GNU mathematics community

Hi guys, this seems to be a nice forum. This morning I woke up with some interesting thoughts that I would like to share with you all. Hope some interesting and fun discussion will come from this.

GNU mathematics - math with a sense of humour

As we now reach a situation in the open source community where there is an abundance of distributed ledgers under development, matematicians of all kinds could have a field day making them all communicate with eachother.

I propose we create a forum of people who are geeky natural scientists with a sense of humour. Let me explain what I mean by humour in this context!

When I was in my teens some twenty years ago, my uncle who is a civil engineer gave me a book that would change my thinking forever - The Hitchhikers Guide to the Galaxy by Douglas Addams.
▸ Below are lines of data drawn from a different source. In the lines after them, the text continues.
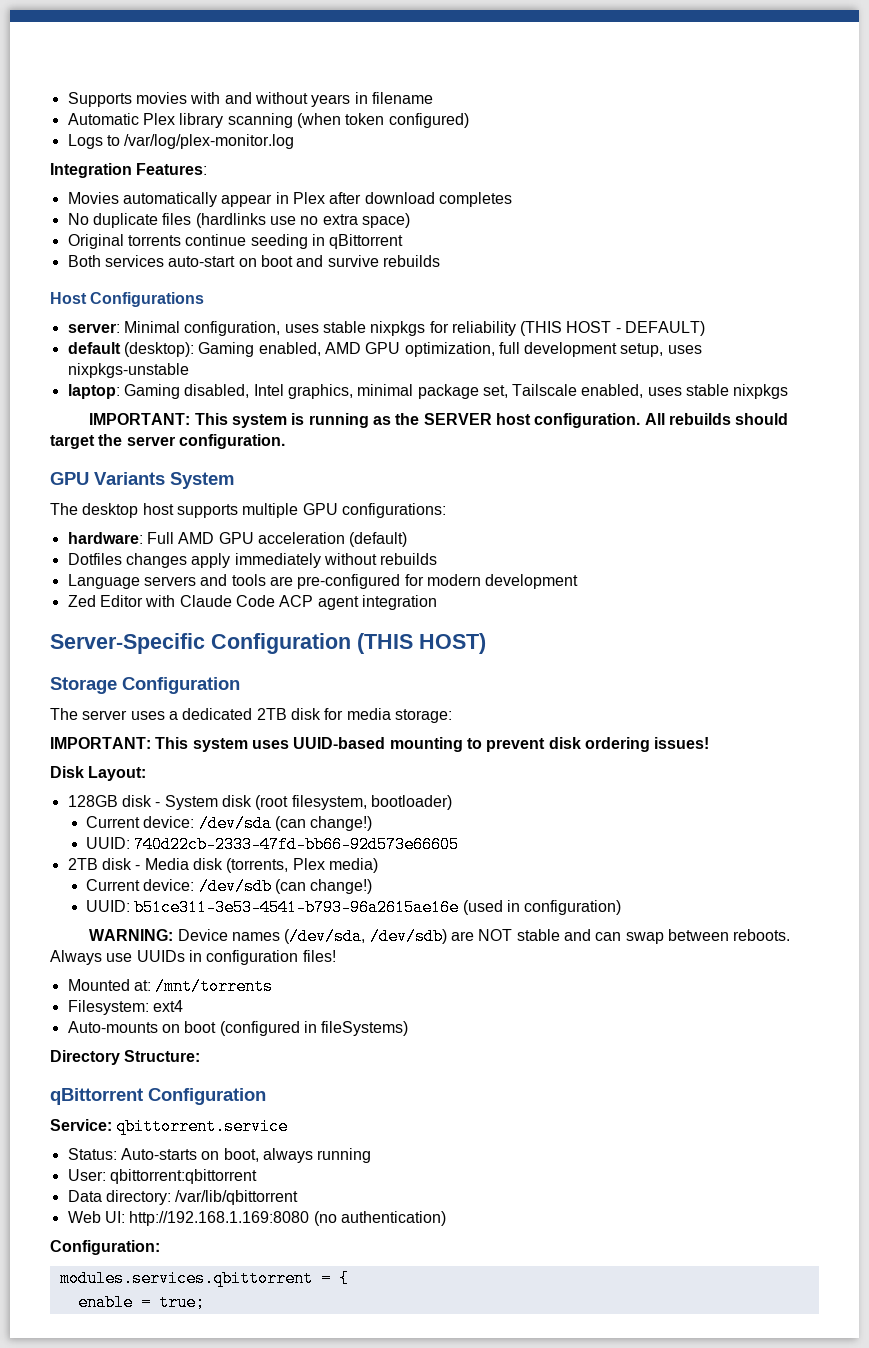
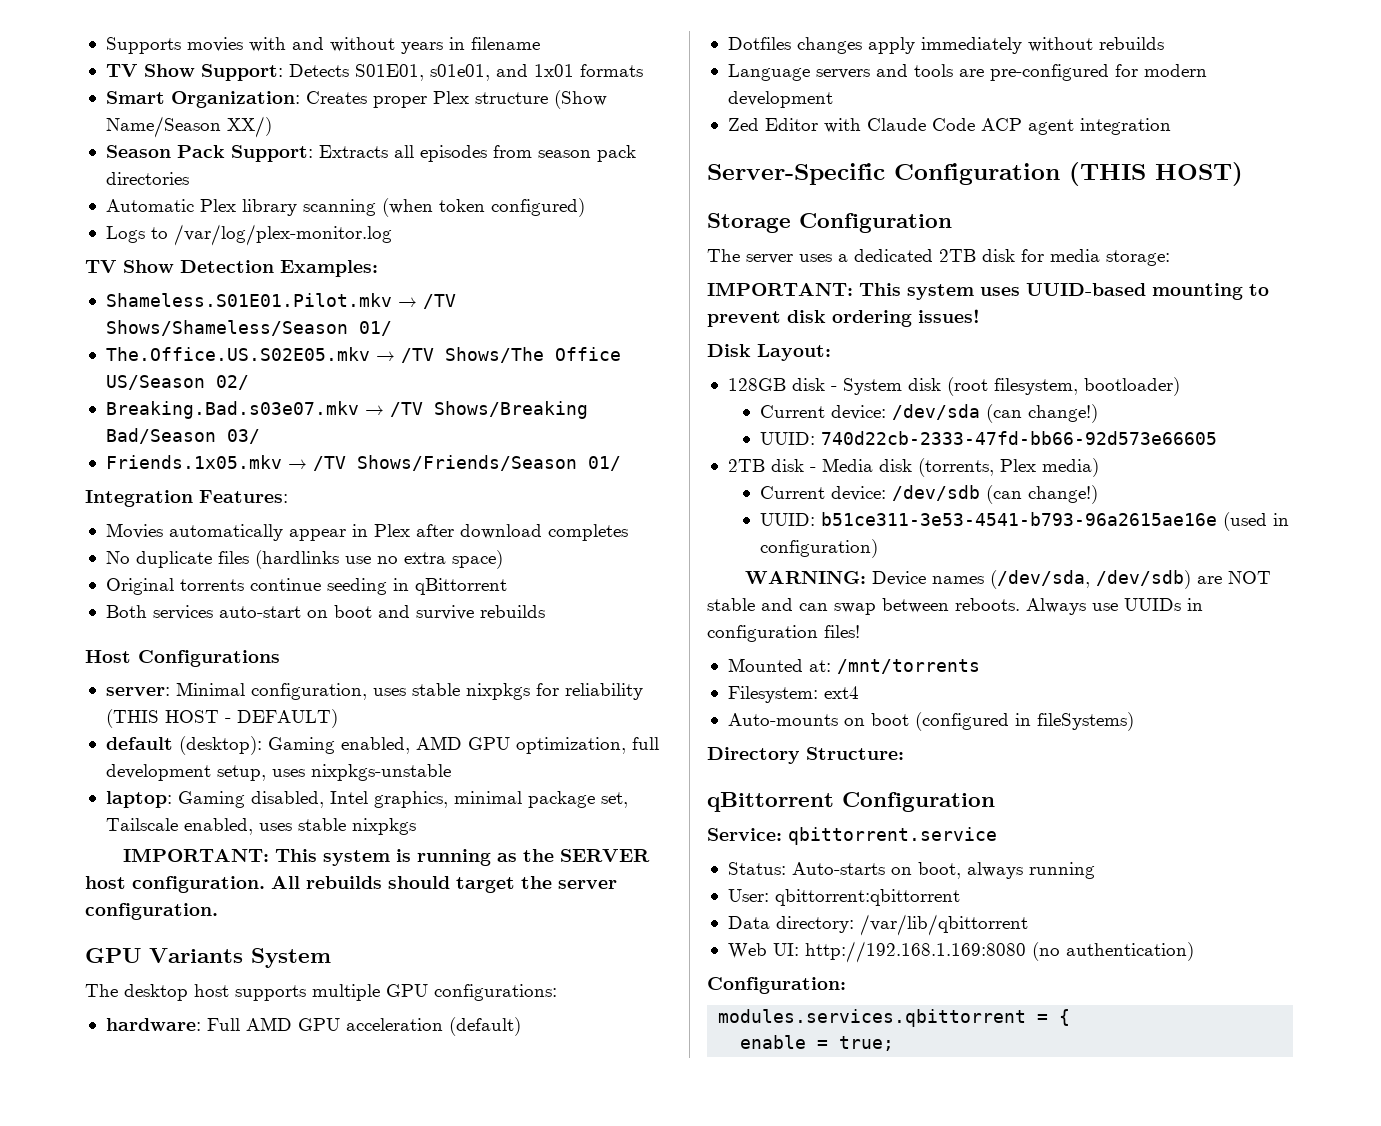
+ TV Show Support: Detects S01E01, s01e01, and 1x01 formats
+ Smart Organization: Creates proper Plex structure (Show Name/Season XX/)
+ Season Pack Support: Extracts all episodes from season pack directories
+ TV Show Detection Examples:
+ Shameless.S01E01.Pilot.mkv → /TV Shows/Shameless/Season 01/
+ The.Office.US.S02E05.mkv → /TV Shows/The Office US/Season 02/
+ Breaking.Bad.s03e07.mkv → /TV Shows/Breaking Bad/Season 03/
+ Friends.1x05.mkv → /TV Shows/Friends/Season 01/

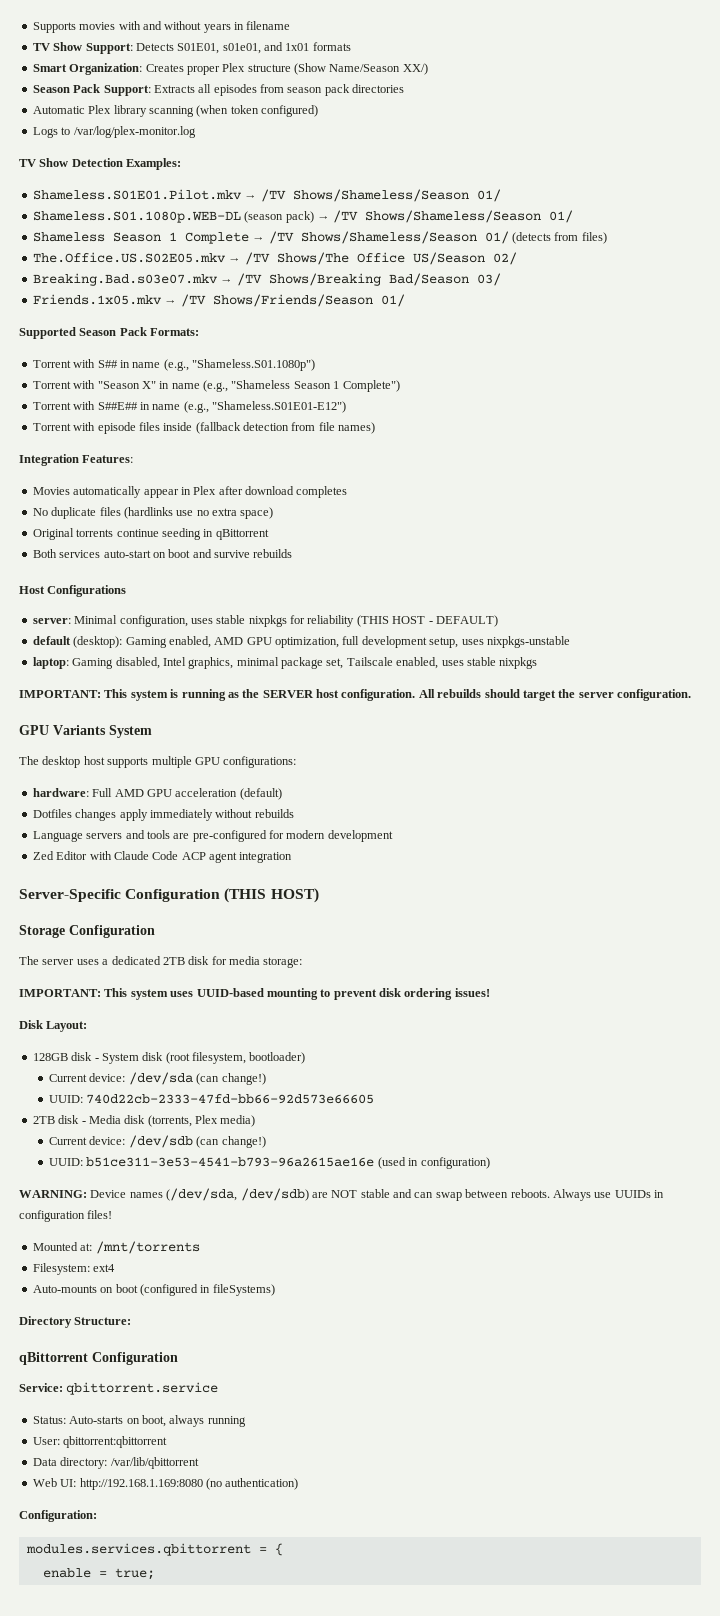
+ Shameless.S01.1080p.WEB-DL (season pack) → /TV Shows/Shameless/Season 01/
+ Shameless Season 1 Complete → /TV Shows/Shameless/Season 01/ (detects from files)
+ Supported Season Pack Formats:
+ Torrent with S## in name (e.g., "Shameless.S01.1080p")
+ Torrent with "Season X" in name (e.g., "Shameless Season 1 Complete")
+ Torrent with S##E## in name (e.g., "Shameless.S01E01-E12")
+ Torrent with episode files inside (fallback detection from file names)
Until that day I had been kind of a serious child. I learned in kindergarden that the world was under great threats from nuclear wars and environmental problems of all kinds. For these reasons I was afraid.

After reading the book a kind of lightheartedness appeared in me. The sense of humour given to us by Douglas Addams has a geeky quality that comes from a deep and somewhat distanced understanding of the complexities of nature.
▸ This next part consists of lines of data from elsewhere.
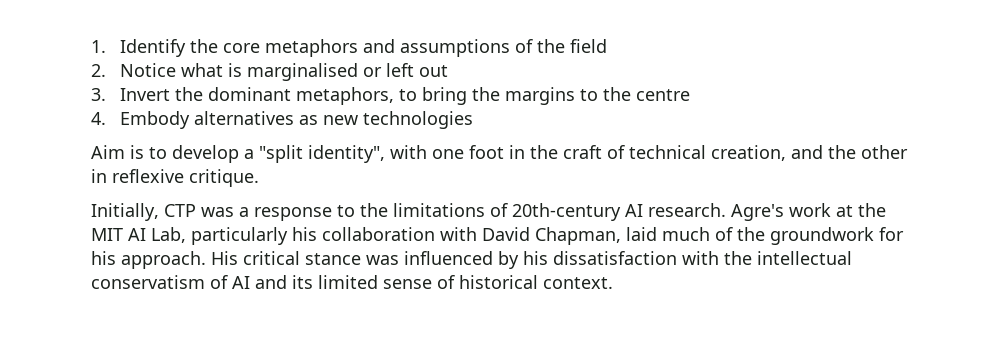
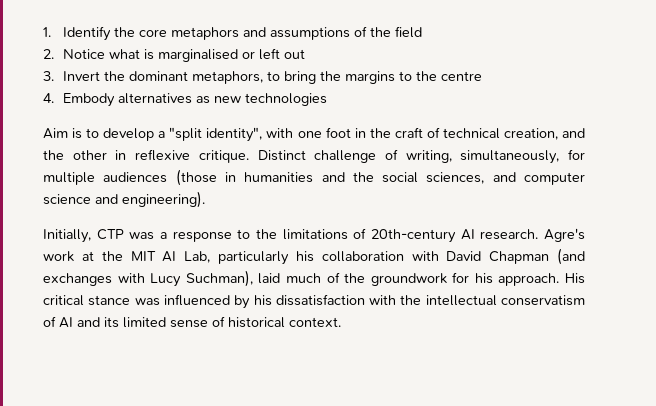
+ Distinct challenge of writing, simultaneously, for multiple audiences (those in humanities and the social sciences, and computer science and engineering).
- Agre's work at the MIT AI Lab, particularly his collaboration with David Chapman, laid much of the groundwork for his approach.
+ Agre's work at the MIT AI Lab, particularly his collaboration with David Chapman (and exchanges with Lucy Suchman), laid much of the groundwork for his approach.

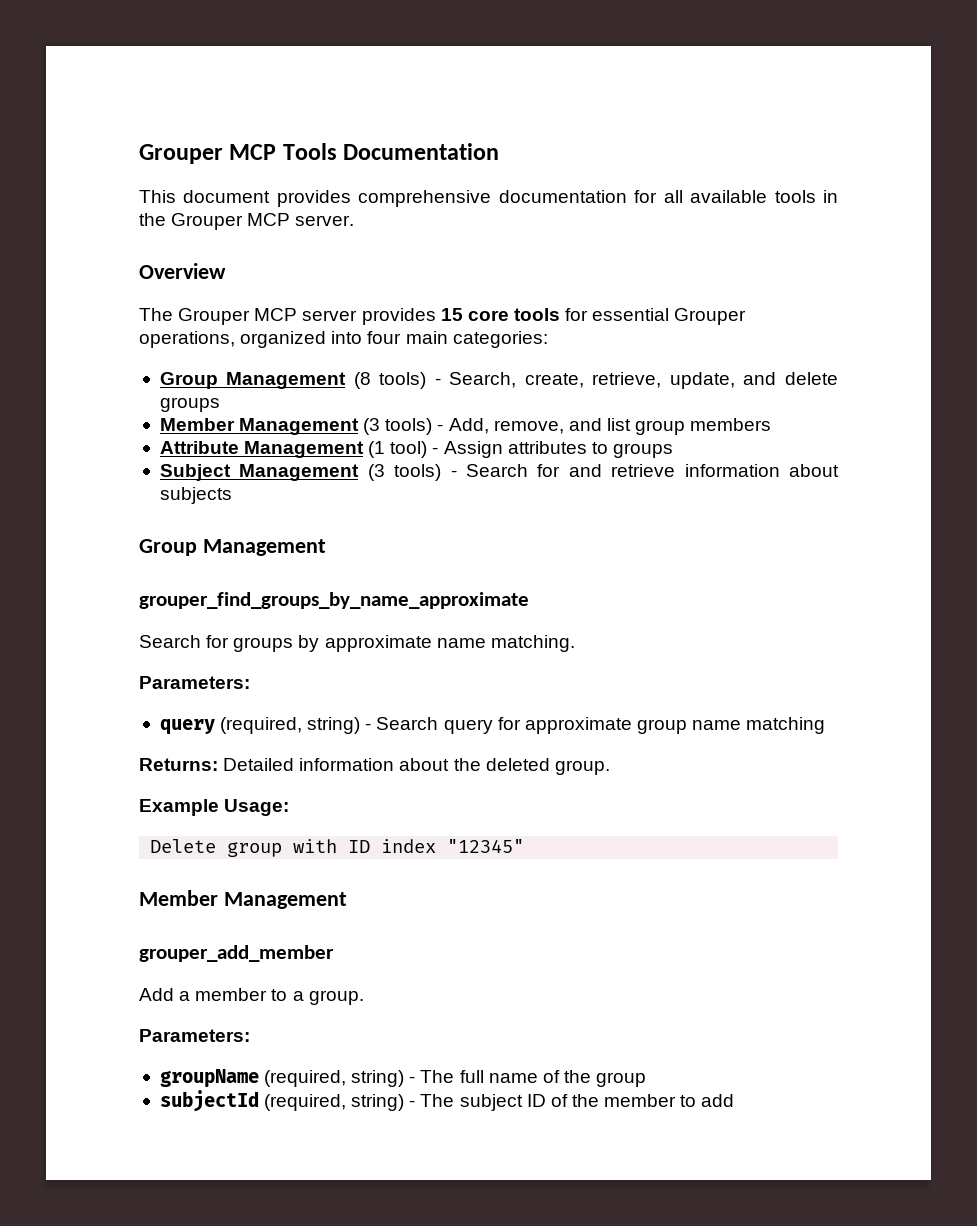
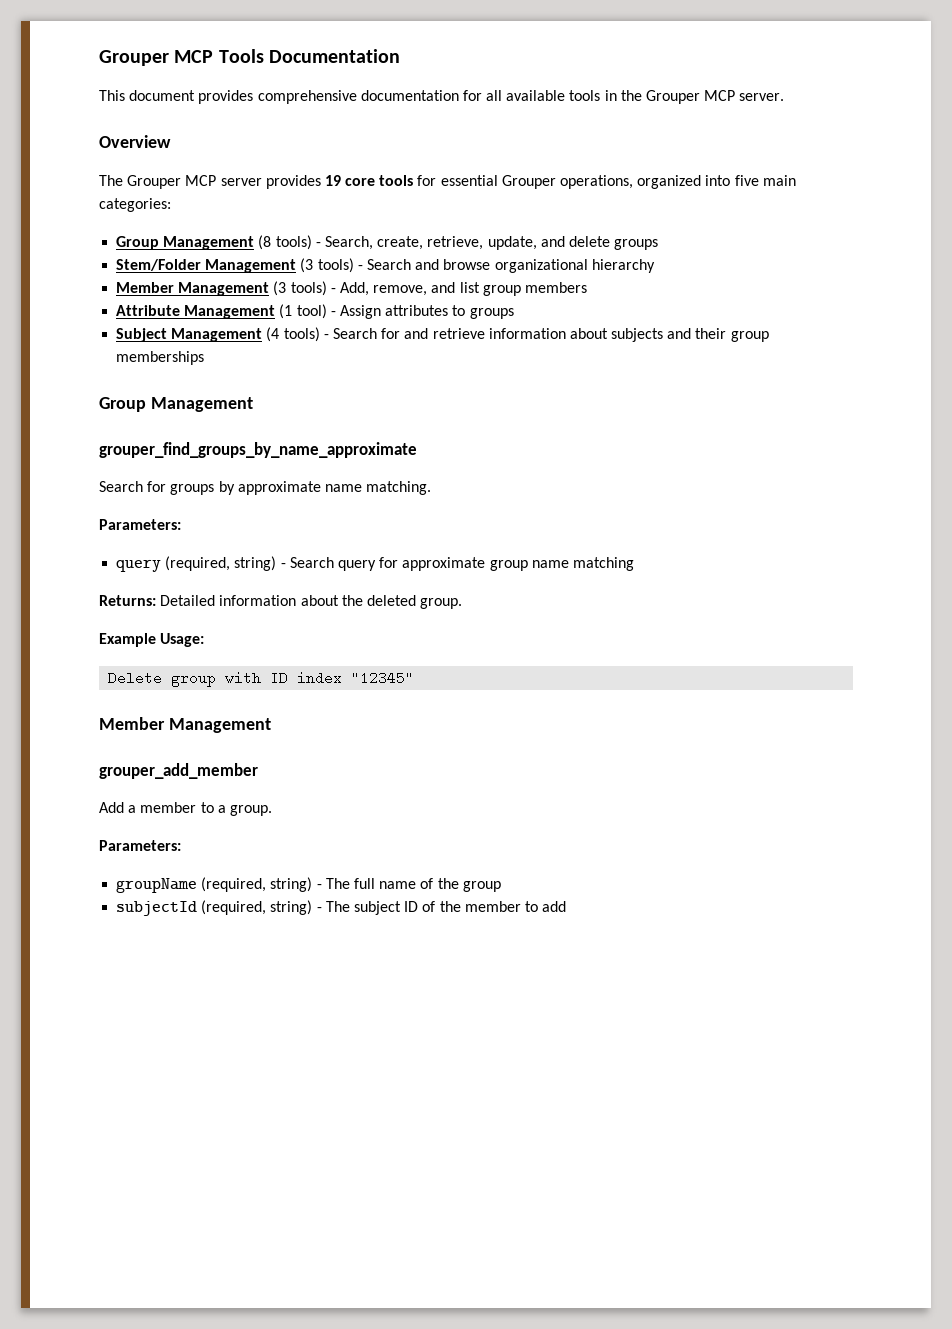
- The Grouper MCP server provides 15 core tools for essential Grouper operations, organized into four main categories:
+ The Grouper MCP server provides 19 core tools for essential Grouper operations, organized into five main categories:
+ Stem/Folder Management (3 tools) - Search and browse organizational hierarchy
- Subject Management (3 tools) - Search for and retrieve information about subjects
+ Subject Management (4 tools) - Search for and retrieve information about subjects and their group memberships

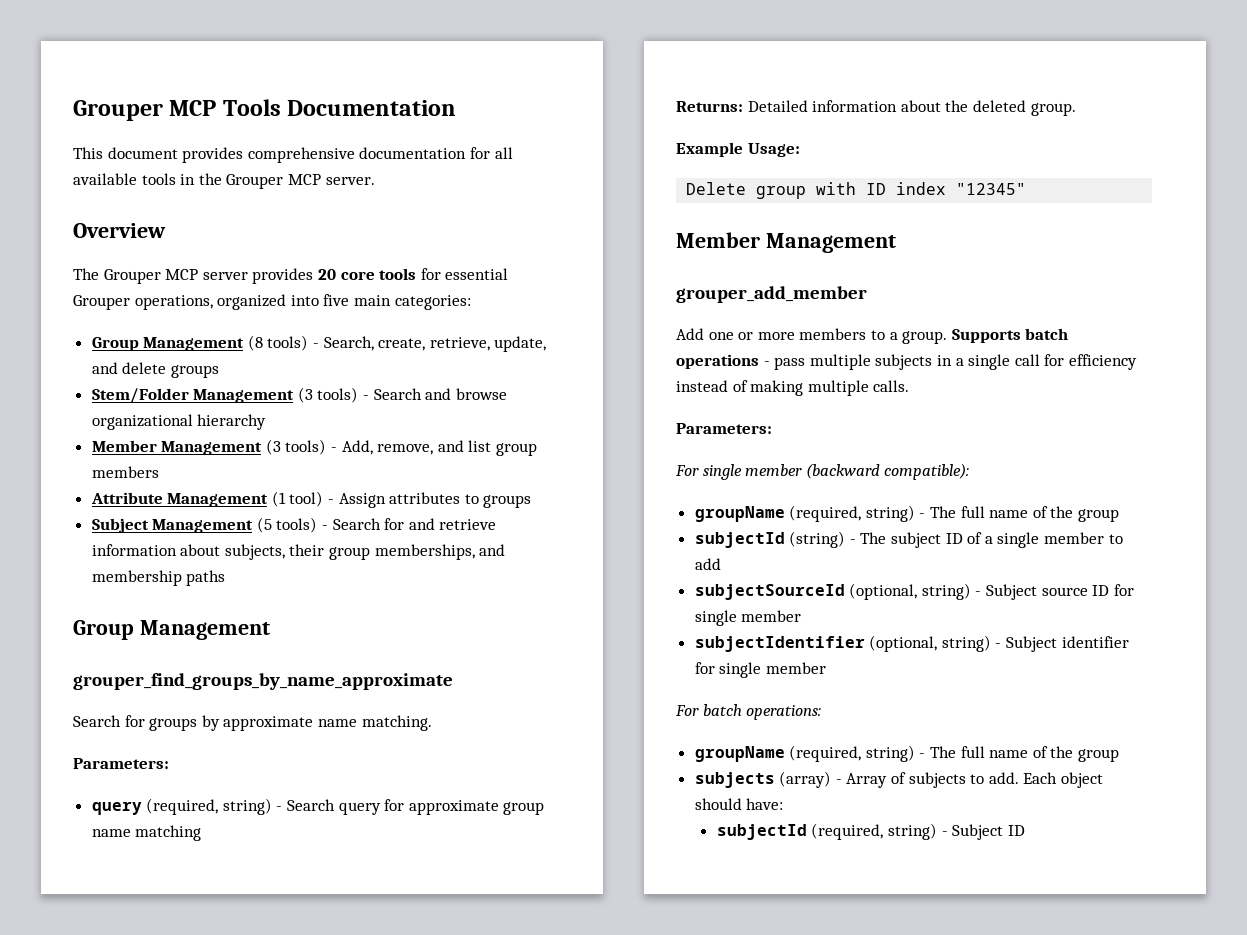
- The Grouper MCP server provides 19 core tools for essential Grouper operations, organized into five main categories:
+ The Grouper MCP server provides 20 core tools for essential Grouper operations, organized into five main categories:
- Subject Management (4 tools) - Search for and retrieve information about subjects and their group memberships
+ Subject Management (5 tools) - Search for and retrieve information about subjects, their group memberships, and membership paths
- Add a member to a group.
+ Add one or more members to a group. Supports batch operations - pass multiple subjects in a single call for efficiency instead of making multiple calls.
  Parameters:
+ For single member (backward compatible):
- subjectId (required, string) - The subject ID of the member to add
+ subjectId (string) - The subject ID of a single member to add
+ subjectSourceId (optional, string) - Subject source ID for single member
+ subjectIdentifier (optional, string) - Subject identifier for single member
+ For batch operations:
+ groupName (required, string) - The full name of the group
+ subjects (array) - Array of subjects to add. Each object should have:
+ subjectId (required, string) - Subject ID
My uncle also gave me one more piece of information that I have carried with me since my teenage years - the Tit for Tat strategy. He gave me an article about a contest that had been set up between programmers. The contest was about creating algorithms for solving the prisoners dilemma. According to the article the Tit for Tat strategy always won the contests. The strategy is very simple: always co-operate unless you meet someone that did not co-operate with you on your last encounter. In this case the strategy says not to co-operate - on this one occasion. The next time you meet this same individual however - you co-operate again.

I propose we create a community that has the addamsian sense of humour and the Tit for Tat strategy as the two fundamental guidelines. Into the community every one who wants to contribute is welcome.
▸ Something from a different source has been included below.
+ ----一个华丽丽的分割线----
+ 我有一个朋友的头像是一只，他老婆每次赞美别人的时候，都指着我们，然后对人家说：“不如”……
Let us learn OWL together by writing just a tiny piece of formal code in collobaration! Any one who feels it is meaningful to contribute is very welcome to do that. It is fine to contribute just by asking questions about how to do things and also to demand explanations for certain choices that the authors make.

The aim of this short piece of code is to formally describe how a “thing” can be created from “nothing”.

We limit our selves to the use of only the integer numbers ranging from 1 to 9 combined with the “nothing” and “thing” classes of OWL. In commentary and in the choices of names for different variables we can use any words we know.

When we think about how to solve this problem, let us be inspired by thoughts about what is called “the hard problem of philosophy”!

In this we describe the problem as the following:

Nothing -> Qualia -> Thing

This can be understood as the process by which a mind picks up different qualities of an object to decide what kind of an object it is. Since this is a creative mind we can say that it creates the thing by understanding what is is.

To begin playing with this problem let us denote nine cubes that have the sides n = (1…9) where these numbers refer to the number of elements of “nothing”.

The first cube has the side 1. We say it is black; we call it “do”.
Second cube has the side of 2 and we say it is purple; we call it “re”.
Third cube has the side of 3 and it is indigo; we call it “mi”.
Fourth cube has the side of 4 and is blue; we call it “fa”.
Fifth cube green; we call it “so”.
Sixth cube yellow: called “la”.
Seventh cube orange; ti.
Eigth cube red; to.
Nineth cube white; silence.

These nine cubes we call the pallette.

Now we have nine cubes that can be used to create images in 3d. These images can be drawn into a sphere that has the radius r. R is decided depending of how fine a resolution we want in the images. Perhaps r = 100 000 is a good choice?

Now how can we create some computer art out of this?